Yanis Danielov Karabelyov (; born 23 January 1996) is a Bulgarian professional footballer who plays  as a midfielder for Hungarian club Kisvárda and the Bulgarian national team.

Career

Slavia Sofia
Karabelyov joined Slavia Sofia at the age of seven. He made his senior debut for the club on 28 September 2013, replacing Fernando Silva for the final 12 minutes of an A Group match against Levski Sofia at Ovcha Kupel Stadium. On 17 May 2014, Karabelyov scored his first goal in a 2–0 home win over Pirin Gotse Delchev. One year later, he started in the A Group for first time in a 3–1 home loss against Cherno More Varna on 22 May 2015.

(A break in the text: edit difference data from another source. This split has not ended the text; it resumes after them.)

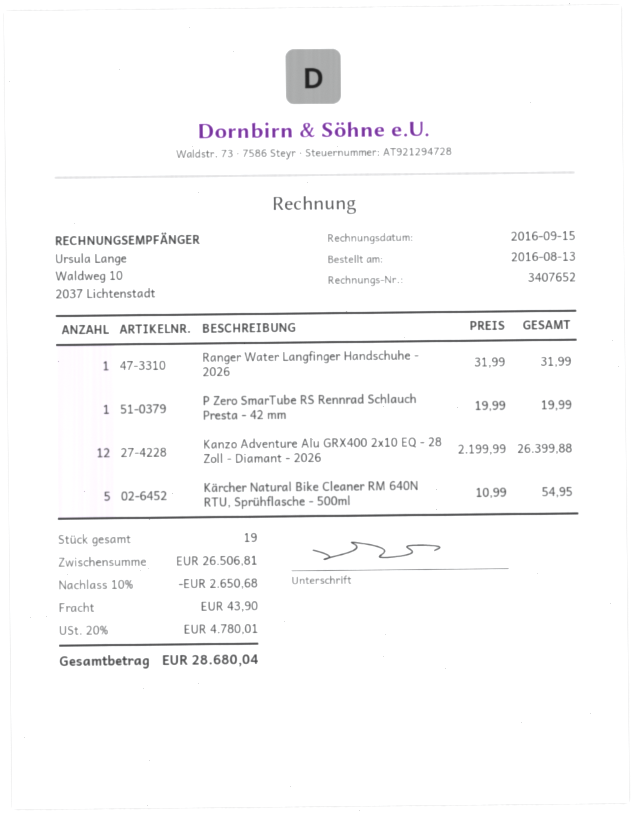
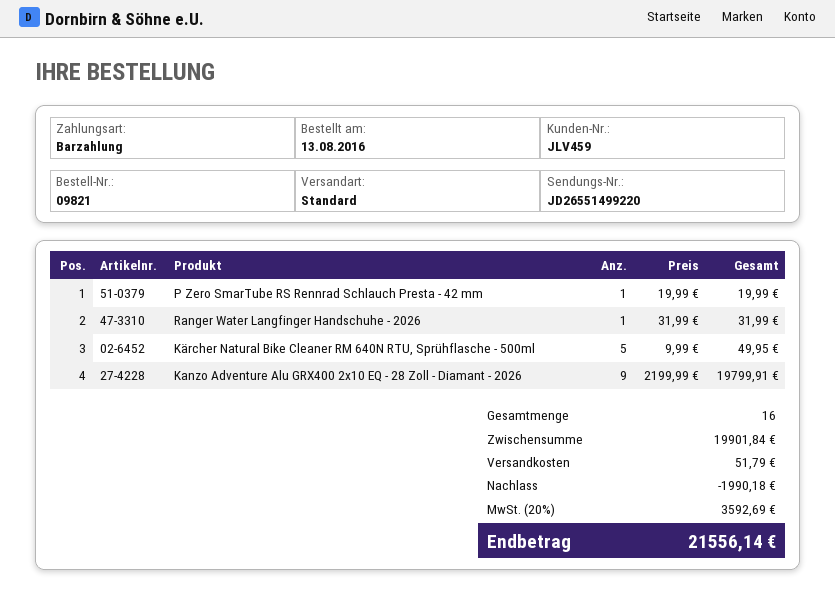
Kanzo Adventure Alu GRX400 2x10 EQ - 28 Zoll - Diamant - 2026: 12 x 2199.99 = 26399.88 -> 9 x 2199.99 = 19799.91
Kärcher Natural Bike Cleaner RM 640N RTU, Sprühflasche - 500ml: 5 x 10.99 = 54.95 -> 5 x 9.99 = 49.95
total quantity: 19 -> 16
subtotal: 26506.81 -> 19901.84
discount: 2650.68 -> 1990.18
shipping: 43.90 -> 51.79
tax: 20% = 4780.01 -> 20% = 3592.69
total: 28680.04 -> 21556.14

Karabelyov began to establish himself in the Slavia first team from the 2015–16 season.

Tsarsko Selo (loan)
On 6 September 2017, he was loaned to Tsarsko Selo until the end of the year, but on 8 January 2018 Slavia shorted his loan and he returned in train with the team.

Kisvárda
On 19 December 2020 he joined the Hungarian team Kisvárda.

International career
Karabelyov was called up to the Bulgaria U21 squad in August 2015, aged 19. He made his debut on 9 October 2015 against Armenia U21. In that match, he came as a substitute in the 81st minute, and Bulgaria won the match 2–0.

On 7 March 2016, Karabelyov was called up for the first time to the senior Bulgarian squad for friendly matches against Portugal and against Macedonia.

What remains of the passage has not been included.